Last Updated: 2021-10-28

What you will build

In this codelab, you are going to deploy an auto-scaling High Performance Computing (HPC) cluster on Google Cloud with the Slurm job scheduler. You will use an example Terraform deployment that deploys this cluster with WRF® installed via Spack. Then, you will use this infrastructure to run the CONUS 2.5km benchmark or the CONUS 12km benchmark.

What you will learn

What you will need

In this section, you will deploy an auto-scaling HPC cluster including the Slurm job scheduler. This is identical to the High Quota option, except that the machine type used is smaller and the number of vCPUs used is smaller.

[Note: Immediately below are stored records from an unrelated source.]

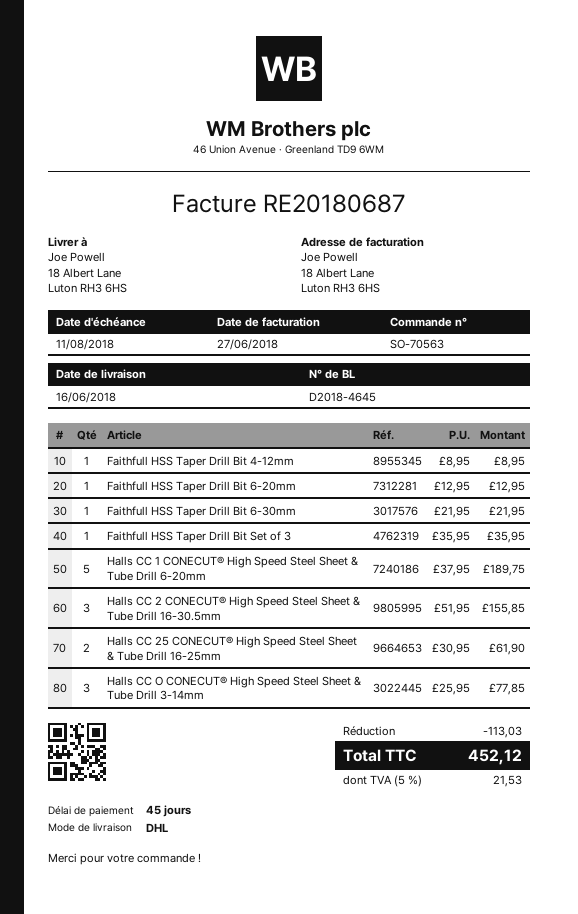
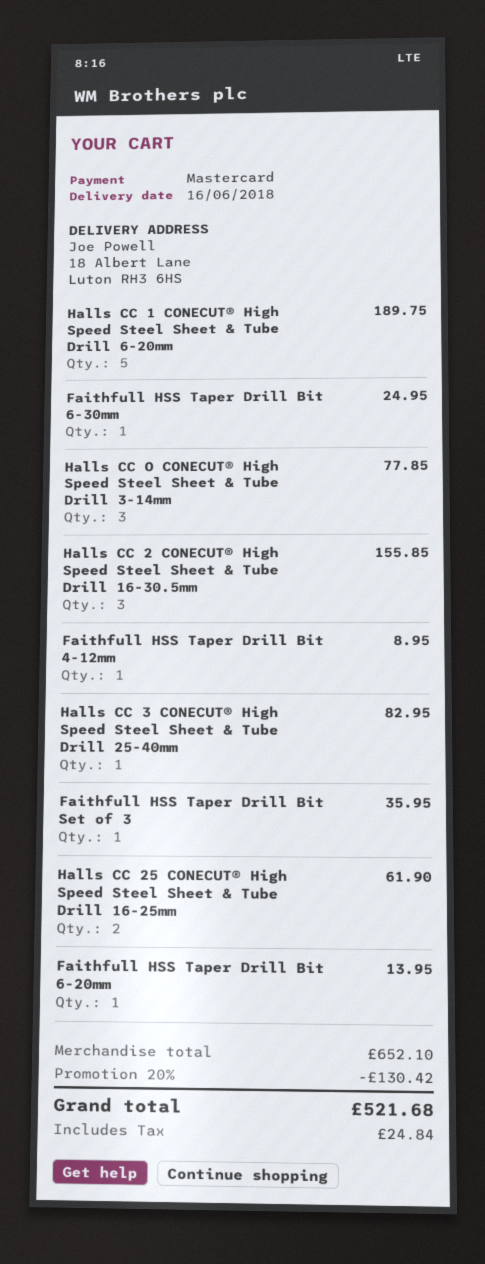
Faithfull HSS Taper Drill Bit 6-20mm: 1 for 12.95 -> 1 for 13.95
Faithfull HSS Taper Drill Bit 6-30mm: 1 for 21.95 -> 1 for 24.95
Halls CC 3 CONECUT® High Speed Steel Sheet & Tube Drill 25-40mm: none -> 1 for 82.95
discount: 113.03 -> 130.42
tax: 21.53 -> 24.84
total: 452.12 -> 521.68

  1. Open your Cloud Shell on GCP.
  2. Clone the Research Computing Cloud Applications repository from Fluid Numerics
cd ~
git clone https://github.com/FluidNumerics/rcc-apps.git
  1. Change to the wrf/tf directory:
cd  ~/rcc-apps/wrf/tf
  1. Create and review a terraform plan. Set the environment variables RCC_NAME, RCC_PROJECT, and RCC_ZONE to specify the name of your cluster, your GCP project, and the zone you want to deploy to.
export RCC_PROJECT=<PROJECT ID>
export RCC_ZONE=<ZONE> 
export RCC_NAME="wrf-small" 
  1. The first time you run terraform you must run the `init` command:
terraform init
  1. Create the plan with the make command, which will run `terraform`
make plan
  1. Deploy the cluster. The setup process can take up to 5 minutes.
make apply
  1. SSH to the login node created in the previous step. You can see this node in the previous step (probably called wrf-small-login0). You can do this by clicking on the SSH button next to the list of VM Instances in the console menu item Compute Engine -> VM instance.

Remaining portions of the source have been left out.